I constantly struggle with the uneasy feeling that I am not accomplishing enough. At the end of the day, I would like to be able to summarize my achievements and accomplishments with a smile and leave my office or coffee appointment or small group gathering or class with my head held high and my mind at ease. Unfortunately, it is a very rare day when that occurs. Most days, projects are halfway done, volunteer goals partially met, phone conversations interrupted and blog entries are unfinished. But, there's another voice, a quieter, more reasonable one, that tells me that productivity and efficiency are not exactly the end-all of following Jesus.

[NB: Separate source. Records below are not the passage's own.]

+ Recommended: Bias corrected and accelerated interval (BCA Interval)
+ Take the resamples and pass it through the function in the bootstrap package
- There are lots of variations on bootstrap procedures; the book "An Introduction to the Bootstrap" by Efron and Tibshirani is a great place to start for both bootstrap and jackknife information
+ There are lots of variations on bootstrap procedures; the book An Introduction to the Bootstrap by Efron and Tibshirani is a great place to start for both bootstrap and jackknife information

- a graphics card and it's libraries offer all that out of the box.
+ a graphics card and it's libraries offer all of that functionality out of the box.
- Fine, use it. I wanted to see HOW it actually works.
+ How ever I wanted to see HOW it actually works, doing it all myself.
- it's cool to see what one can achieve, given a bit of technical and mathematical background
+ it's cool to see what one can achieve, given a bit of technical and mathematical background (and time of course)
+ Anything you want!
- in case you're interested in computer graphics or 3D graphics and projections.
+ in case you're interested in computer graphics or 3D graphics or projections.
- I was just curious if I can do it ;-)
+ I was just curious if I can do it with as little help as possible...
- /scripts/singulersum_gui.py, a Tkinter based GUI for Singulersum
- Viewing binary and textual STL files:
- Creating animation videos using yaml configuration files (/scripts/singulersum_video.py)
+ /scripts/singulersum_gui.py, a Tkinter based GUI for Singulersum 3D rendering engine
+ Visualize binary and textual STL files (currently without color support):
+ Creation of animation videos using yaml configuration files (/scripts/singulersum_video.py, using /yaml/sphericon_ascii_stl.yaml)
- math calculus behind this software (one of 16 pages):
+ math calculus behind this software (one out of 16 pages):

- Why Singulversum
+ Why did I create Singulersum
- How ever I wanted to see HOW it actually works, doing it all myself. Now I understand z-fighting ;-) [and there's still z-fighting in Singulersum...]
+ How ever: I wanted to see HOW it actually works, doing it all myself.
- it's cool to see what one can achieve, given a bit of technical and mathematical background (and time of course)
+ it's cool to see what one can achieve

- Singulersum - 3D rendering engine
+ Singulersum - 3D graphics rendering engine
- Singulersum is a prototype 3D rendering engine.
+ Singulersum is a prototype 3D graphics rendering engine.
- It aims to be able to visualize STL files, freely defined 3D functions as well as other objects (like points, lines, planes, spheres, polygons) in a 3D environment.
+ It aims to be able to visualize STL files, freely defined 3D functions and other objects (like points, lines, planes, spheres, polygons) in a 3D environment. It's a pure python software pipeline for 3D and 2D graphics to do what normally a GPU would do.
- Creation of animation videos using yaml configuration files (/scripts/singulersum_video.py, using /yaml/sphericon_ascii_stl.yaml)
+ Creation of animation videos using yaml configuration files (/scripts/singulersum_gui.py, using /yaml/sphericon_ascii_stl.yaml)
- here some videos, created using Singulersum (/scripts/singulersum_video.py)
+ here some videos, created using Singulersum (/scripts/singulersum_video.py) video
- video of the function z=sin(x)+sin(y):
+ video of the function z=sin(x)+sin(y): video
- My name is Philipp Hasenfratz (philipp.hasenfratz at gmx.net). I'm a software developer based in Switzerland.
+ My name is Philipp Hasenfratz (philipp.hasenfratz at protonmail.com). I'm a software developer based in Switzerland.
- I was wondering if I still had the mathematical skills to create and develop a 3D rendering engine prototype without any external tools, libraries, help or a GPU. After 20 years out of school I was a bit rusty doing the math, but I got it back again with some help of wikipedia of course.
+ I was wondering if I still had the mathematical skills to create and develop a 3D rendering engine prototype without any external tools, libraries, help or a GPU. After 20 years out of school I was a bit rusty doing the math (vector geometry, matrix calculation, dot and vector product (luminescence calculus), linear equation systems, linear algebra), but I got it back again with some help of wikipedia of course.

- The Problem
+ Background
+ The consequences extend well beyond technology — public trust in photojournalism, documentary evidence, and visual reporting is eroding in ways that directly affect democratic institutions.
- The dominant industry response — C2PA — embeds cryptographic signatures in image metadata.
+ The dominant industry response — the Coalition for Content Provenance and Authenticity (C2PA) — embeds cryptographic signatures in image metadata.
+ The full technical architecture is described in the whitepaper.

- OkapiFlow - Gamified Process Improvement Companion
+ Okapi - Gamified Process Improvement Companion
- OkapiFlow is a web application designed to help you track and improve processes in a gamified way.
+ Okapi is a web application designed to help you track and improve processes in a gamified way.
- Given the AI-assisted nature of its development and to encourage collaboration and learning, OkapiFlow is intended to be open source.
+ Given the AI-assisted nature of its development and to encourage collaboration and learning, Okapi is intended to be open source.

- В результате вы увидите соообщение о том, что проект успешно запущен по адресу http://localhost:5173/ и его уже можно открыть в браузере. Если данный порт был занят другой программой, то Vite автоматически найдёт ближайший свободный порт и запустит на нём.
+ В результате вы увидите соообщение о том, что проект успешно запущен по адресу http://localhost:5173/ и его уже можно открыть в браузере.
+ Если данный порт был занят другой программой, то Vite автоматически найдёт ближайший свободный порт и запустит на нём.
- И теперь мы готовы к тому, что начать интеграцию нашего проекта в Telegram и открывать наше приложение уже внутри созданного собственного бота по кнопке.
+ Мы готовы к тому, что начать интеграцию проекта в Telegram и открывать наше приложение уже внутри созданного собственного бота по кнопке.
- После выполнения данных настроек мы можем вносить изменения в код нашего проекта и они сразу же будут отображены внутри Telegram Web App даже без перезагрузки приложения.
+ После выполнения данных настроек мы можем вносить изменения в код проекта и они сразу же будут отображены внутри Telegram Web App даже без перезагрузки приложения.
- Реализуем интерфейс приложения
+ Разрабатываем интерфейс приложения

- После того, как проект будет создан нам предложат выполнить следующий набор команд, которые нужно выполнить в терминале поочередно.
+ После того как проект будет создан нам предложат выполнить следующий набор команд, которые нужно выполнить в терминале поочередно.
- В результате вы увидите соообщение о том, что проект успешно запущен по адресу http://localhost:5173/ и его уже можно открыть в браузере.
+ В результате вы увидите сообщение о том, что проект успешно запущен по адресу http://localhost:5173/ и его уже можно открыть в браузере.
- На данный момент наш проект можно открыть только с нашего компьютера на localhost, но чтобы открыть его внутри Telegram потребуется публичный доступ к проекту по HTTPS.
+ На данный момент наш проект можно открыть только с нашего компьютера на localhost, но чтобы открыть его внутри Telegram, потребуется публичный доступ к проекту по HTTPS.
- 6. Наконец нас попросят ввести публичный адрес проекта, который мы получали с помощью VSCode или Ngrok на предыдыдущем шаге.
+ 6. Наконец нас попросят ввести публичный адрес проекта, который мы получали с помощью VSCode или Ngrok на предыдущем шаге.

Sure, the principles of good stewardship of resources apply to both my job as a pastor and my calling as a follower of Jesus. Absolutely, it's important to not sit around playing video games all day or spend my waking hours sleeping instead. However, for those of us in "ministry" or "regular (read REAL) jobs", most of our understandings of "a good day's work" come from the western ideals of capitalism and individualism, not from any sort of Biblical principle. Consider this: the Bible talks about working hard and not being lazy (especially throughout Proverbs) but when we consider a successful day of work we talk in the language of results and getting the most out of our time and money. Jesus told the parable of the talents to illustrate a point about not burying your gifts in the sand but rather taking chances and contributing your whole self to bringing about the kingdom of God. In contrast, we often consider things like, "is reading this book a wise investment of my time?" or "how do I communicate what I believe God is saying to our community without making anybody mad?" Many of us have embraced philosophies of risk-management and "bang-for-the-buck" in regards to our relationships as well. I might, from time to time, find myself asking "who should I spend time with that will do the best job of building more lives through relationships after I'm done with him/her?" Wrong question.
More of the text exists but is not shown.